That’s the quiet revolution of our time.
For generations, women were taught to think of money as something adjacent to our lives. We could earn it, perhaps. Spend it, certainly. But building it, controlling it, investing it—that was someone else’s domain.
The numbers tell the story. Over the next two decades, roughly $140 trillion in wealth will change hands globally, the largest intergenerational wealth transfer in history. For the first time, women will control the majority of that wealth.
This shift isn’t just economic. It’s cultural.
Women aren’t just entering the financial conversation anymore. We’re rewriting it.
But revolutions rarely happen without resistance.
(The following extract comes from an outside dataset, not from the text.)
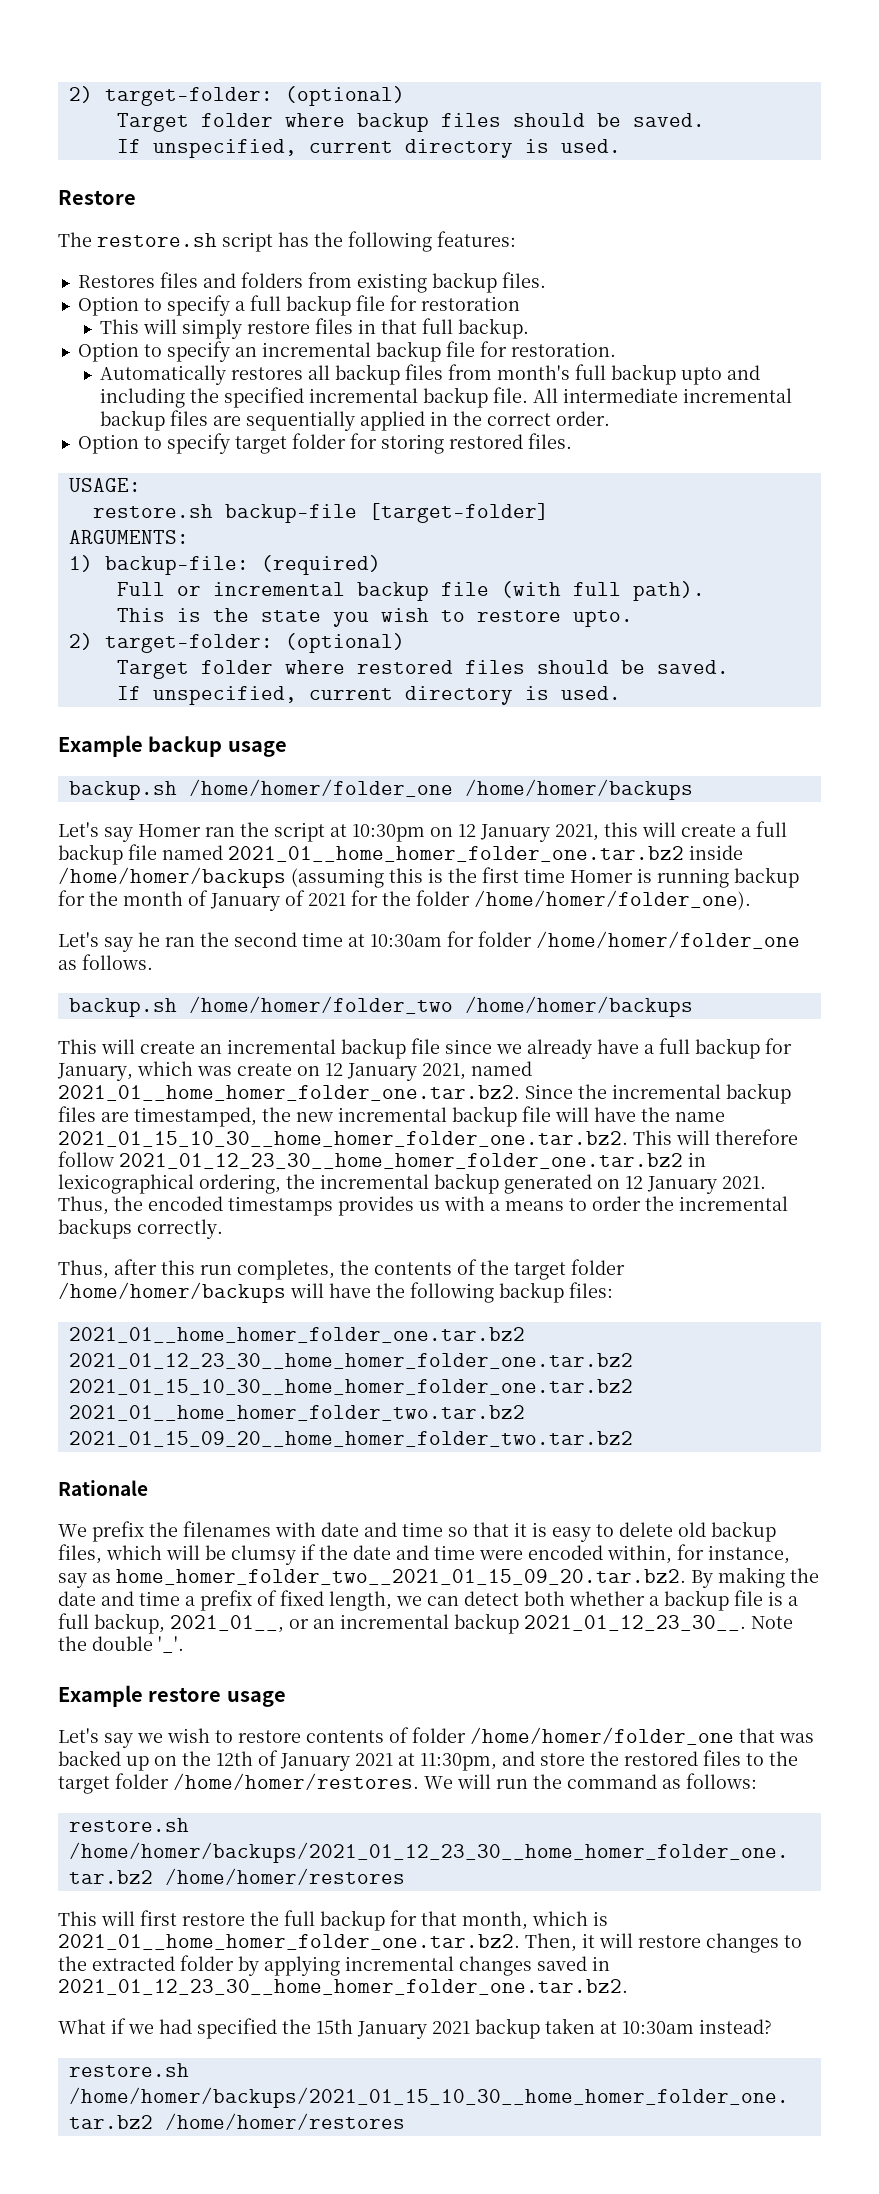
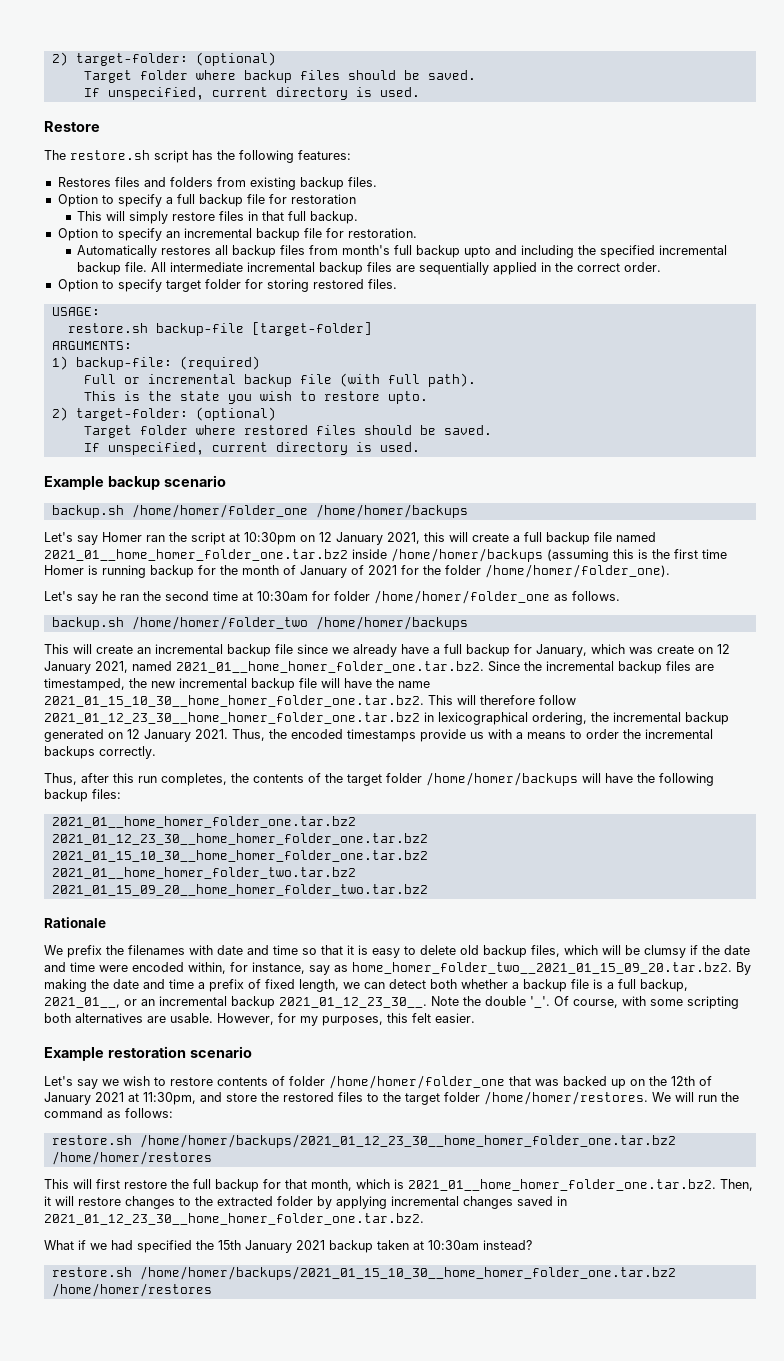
[227,741,287,757] usage -> [163,475,226,487] scenario
[338,1196,414,1216] provides -> [420,729,466,742] provide
[58,1685,286,1707] // Example restore usage -> [554,996,739,1009] [44,1013,475,1026] [44,1046,252,1061] Of course, with some scripting both alternatives are usable. However, for my purposes, this felt easier. // Example restoration scenario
Any woman who has tried to build something meaningful knows that progress often invites friction. When you challenge established systems—whether in finance, technology, politics, or business—you discover very quickly where the pressure points are.
Entrepreneurship, especially, has a way of testing your limits. It tests your patience, your resilience, and occasionally your reputation. You can spend years building something with care, transparency, and intention, only to find yourself navigating forces far larger than your company or your vision.
Those moments reveal character.
They force a decision: retreat, or rebuild.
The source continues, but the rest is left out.